Make an exact copy of the records, with the images left out.

--

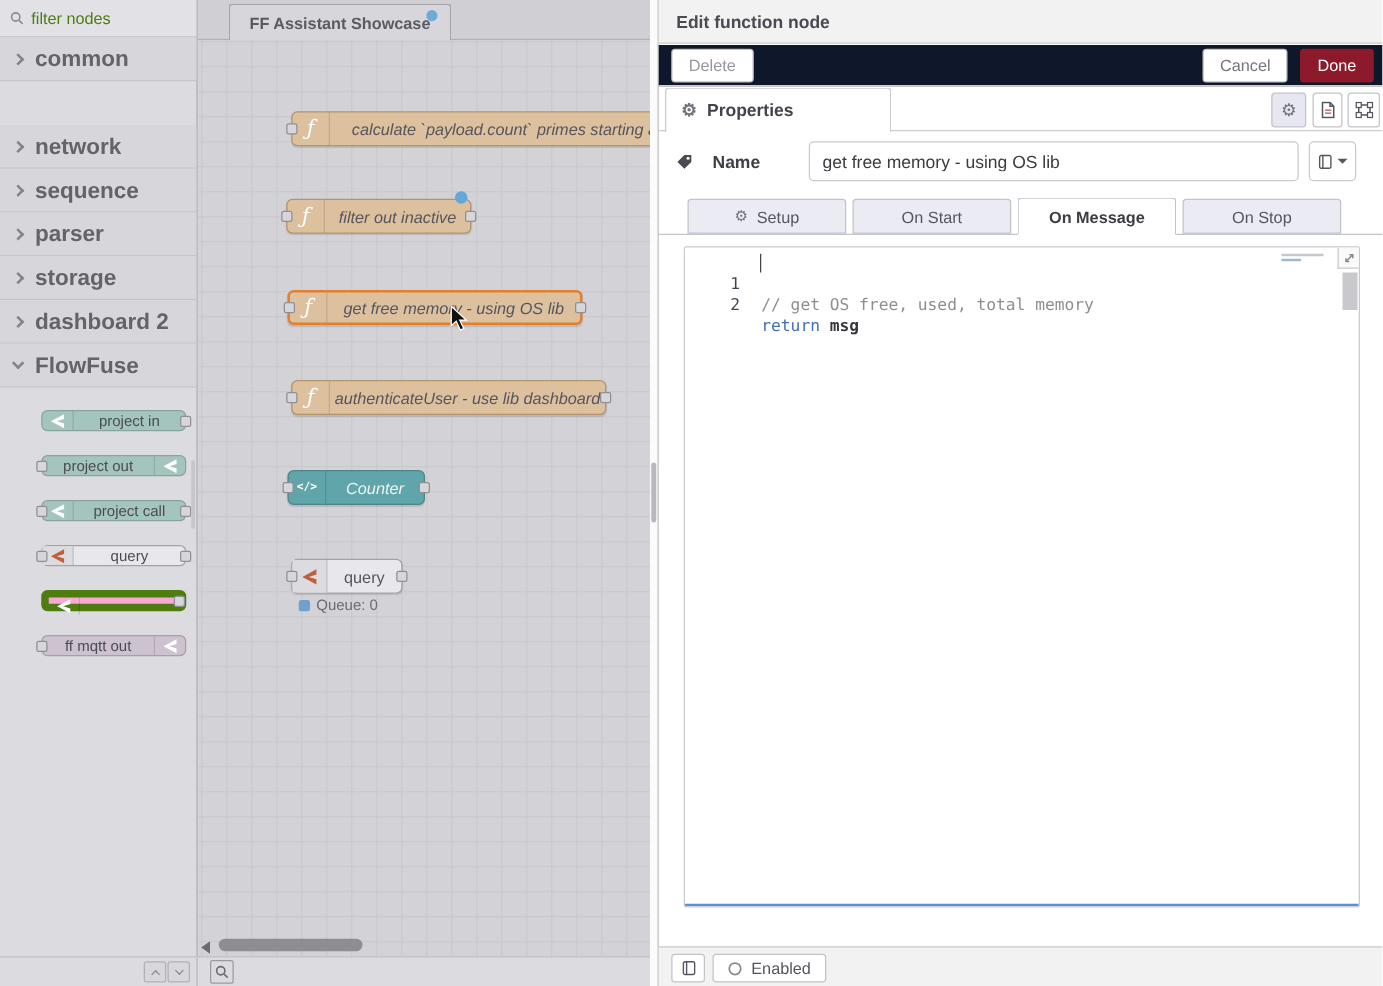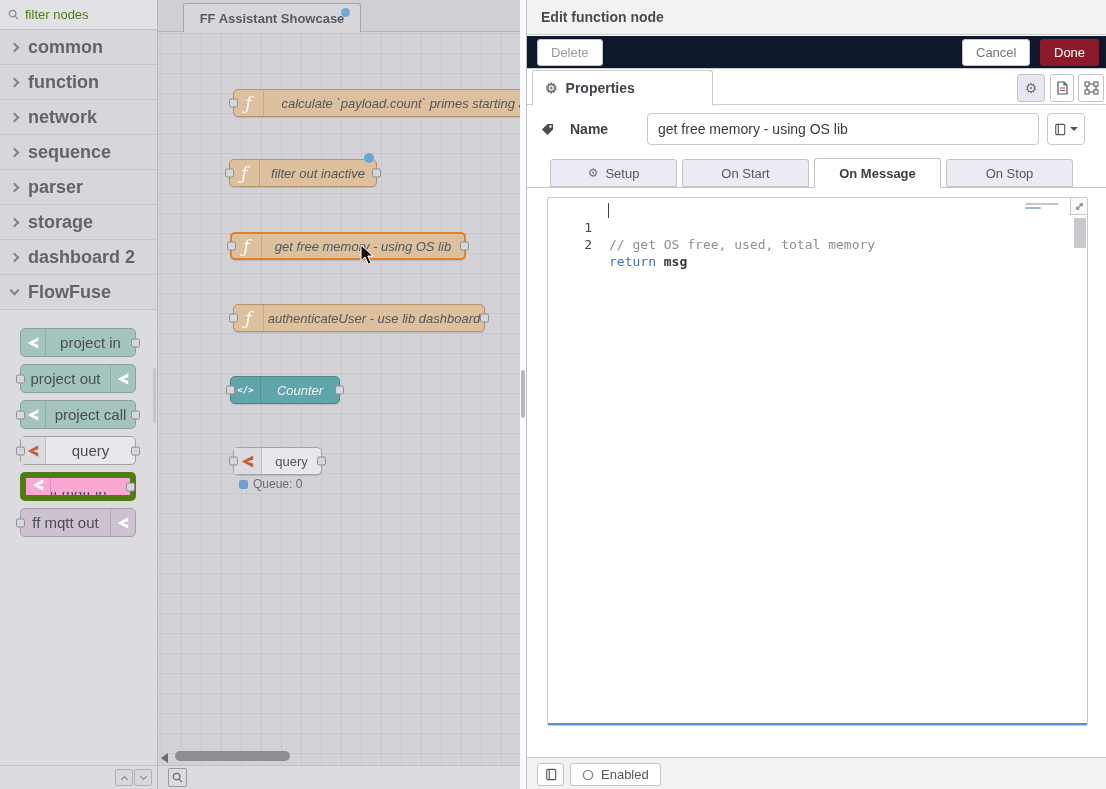--- a/index.html
+++ b/index.html
@@ -15,22 +15,22 @@
                     display:flex; align-items:center; padding-left:8px; gap:6px; }
   .palette-search .ph { color:#4d7c0f; font-size:13px; }
   .cat { position:absolute; left:0; width:100%; height:35px; background:#d7d7db;
          border-bottom:1px solid #c6c6ca; display:flex; align-items:center;
          padding-left:11px; gap:10px; cursor:pointer; }
   .cat .lbl { font-size:18px; font-weight:600; color:#63636a; }
   .chev { width:7px; height:7px; border-right:2px solid #83838a; border-bottom:2px solid #83838a;
           display:inline-block; }
   .chev.right { transform:rotate(-45deg); margin-top:0px; }
   .chev.down  { transform:rotate(45deg); margin-top:-3px; }
-  .pnode { position:absolute; left:20px; width:116px; height:29px; border-radius:5px;
-           display:flex; align-items:stretch; font-size:15px; color:#4c4c54; cursor:grab; }
+  .pnode { position:absolute; left:33px; width:116px; height:17px; border-radius:5px;
+           display:flex; align-items:stretch; font-size:12px; color:#4c4c54; cursor:grab; }
   .pnode .plabel { flex:1; display:flex; align-items:center; justify-content:center;
                    white-space:nowrap; overflow:hidden; }
   .picon { width:25px; display:flex; align-items:center; justify-content:center; }
   .picon.l { border-right:1px solid rgba(0,0,0,0.12); }
   .picon.r { border-left:1px solid rgba(0,0,0,0.12); }
   .port { position:absolute; width:9px; height:9px; top:50%; transform:translateY(-50%);
           background:#d7d7db; border:1px solid #8f8f94; border-radius:2px; }
   .port.pl { left:-5px; } .port.pr { right:-5px; }
   .teal   { background:#a3c5be; border:1px solid #89a29d; }
   .whiteq { background:#e8e8ec; border:1px solid #a2a2a8; }
@@ -170,24 +170,20 @@
           <circle cx="5" cy="5" r="3.6" fill="none" stroke="#8a8a90" stroke-width="1.4"></circle>
           <line x1="8" y1="8" x2="11" y2="11" stroke="#8a8a90" stroke-width="1.4"></line>
         </svg>
       <span class="ph">filter nodes</span>
     </div>
 
     <div class="cat" style="top:30px">
         <span class="chev right"></span>
         <span class="lbl">common</span>
       </div>
-    <div class="cat" style="top:65px">
-        <span class="chev right"></span>
-        <span class="lbl">function</span>
-      </div>
     <div class="cat" style="top:100px">
         <span class="chev right"></span>
         <span class="lbl">network</span>
       </div>
     <div class="cat" style="top:135px">
         <span class="chev right"></span>
         <span class="lbl">sequence</span>
       </div>
     <div class="cat" style="top:170px">
         <span class="chev right"></span>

--

• [REPLY TO THE EXERCISE]:
--- a/index.html
+++ b/index.html
@@ -15,22 +15,22 @@
                     display:flex; align-items:center; padding-left:8px; gap:6px; }
   .palette-search .ph { color:#4d7c0f; font-size:13px; }
   .cat { position:absolute; left:0; width:100%; height:35px; background:#d7d7db;
          border-bottom:1px solid #c6c6ca; display:flex; align-items:center;
          padding-left:11px; gap:10px; cursor:pointer; }
   .cat .lbl { font-size:18px; font-weight:600; color:#63636a; }
   .chev { width:7px; height:7px; border-right:2px solid #83838a; border-bottom:2px solid #83838a;
           display:inline-block; }
   .chev.right { transform:rotate(-45deg); margin-top:0px; }
   .chev.down  { transform:rotate(45deg); margin-top:-3px; }
-  .pnode { position:absolute; left:20px; width:116px; height:29px; border-radius:5px;
-           display:flex; align-items:stretch; font-size:15px; color:#4c4c54; cursor:grab; }
+  .pnode { position:absolute; left:33px; width:116px; height:17px; border-radius:5px;
+           display:flex; align-items:stretch; font-size:12px; color:#4c4c54; cursor:grab; }
   .pnode .plabel { flex:1; display:flex; align-items:center; justify-content:center;
                    white-space:nowrap; overflow:hidden; }
   .picon { width:25px; display:flex; align-items:center; justify-content:center; }
   .picon.l { border-right:1px solid rgba(0,0,0,0.12); }
   .picon.r { border-left:1px solid rgba(0,0,0,0.12); }
   .port { position:absolute; width:9px; height:9px; top:50%; transform:translateY(-50%);
           background:#d7d7db; border:1px solid #8f8f94; border-radius:2px; }
   .port.pl { left:-5px; } .port.pr { right:-5px; }
   .teal   { background:#a3c5be; border:1px solid #89a29d; }
   .whiteq { background:#e8e8ec; border:1px solid #a2a2a8; }
@@ -170,24 +170,20 @@
           <circle cx="5" cy="5" r="3.6" fill="none" stroke="#8a8a90" stroke-width="1.4"></circle>
           <line x1="8" y1="8" x2="11" y2="11" stroke="#8a8a90" stroke-width="1.4"></line>
         </svg>
       <span class="ph">filter nodes</span>
     </div>
 
     <div class="cat" style="top:30px">
         <span class="chev right"></span>
         <span class="lbl">common</span>
       </div>
-    <div class="cat" style="top:65px">
-        <span class="chev right"></span>
-        <span class="lbl">function</span>
-      </div>
     <div class="cat" style="top:100px">
         <span class="chev right"></span>
         <span class="lbl">network</span>
       </div>
     <div class="cat" style="top:135px">
         <span class="chev right"></span>
         <span class="lbl">sequence</span>
       </div>
     <div class="cat" style="top:170px">
         <span class="chev right"></span>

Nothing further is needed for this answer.